Could you please reproduce the entries exactly, leaving out any pictures?

Data listing
☆ ☆ ☆ ☆

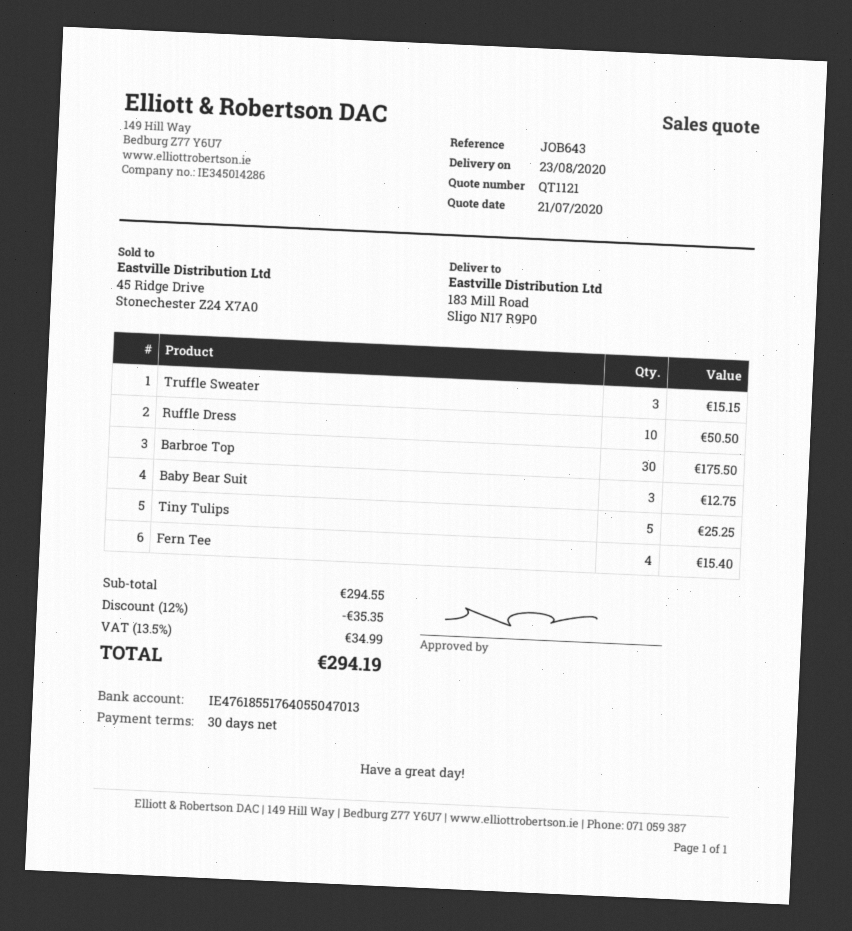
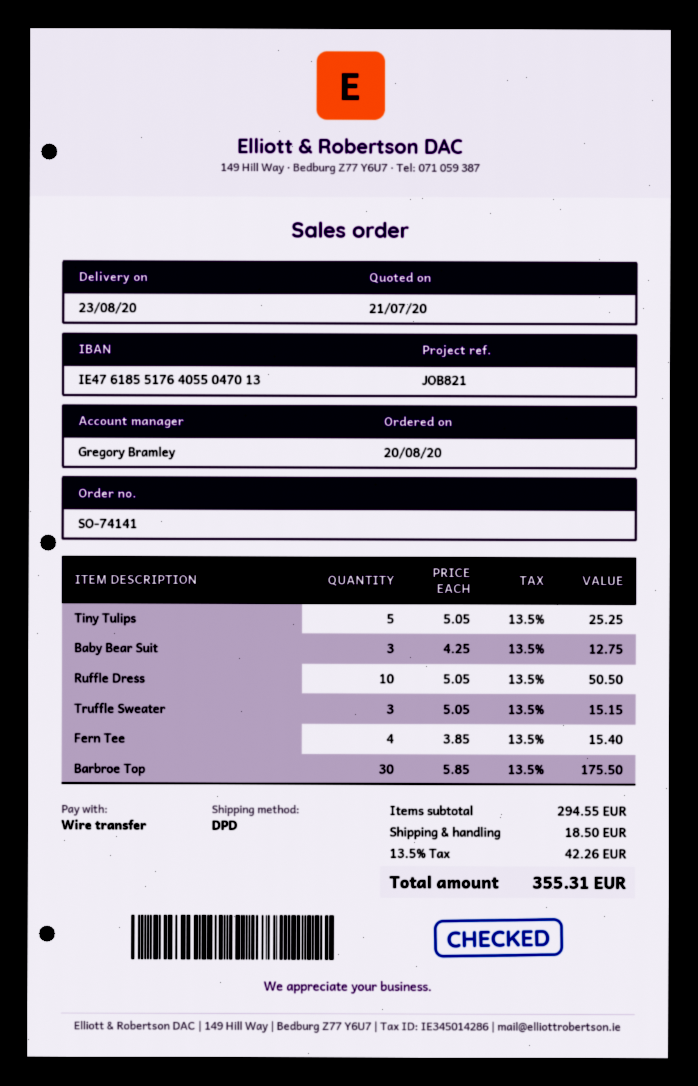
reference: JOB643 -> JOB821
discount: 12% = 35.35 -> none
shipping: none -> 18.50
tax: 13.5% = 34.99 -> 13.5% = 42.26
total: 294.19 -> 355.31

☆ ☆ ☆ ☆

Response to the task
reference: JOB643 -> JOB821
discount: 12% = 35.35 -> none
shipping: none -> 18.50
tax: 13.5% = 34.99 -> 13.5% = 42.26
total: 294.19 -> 355.31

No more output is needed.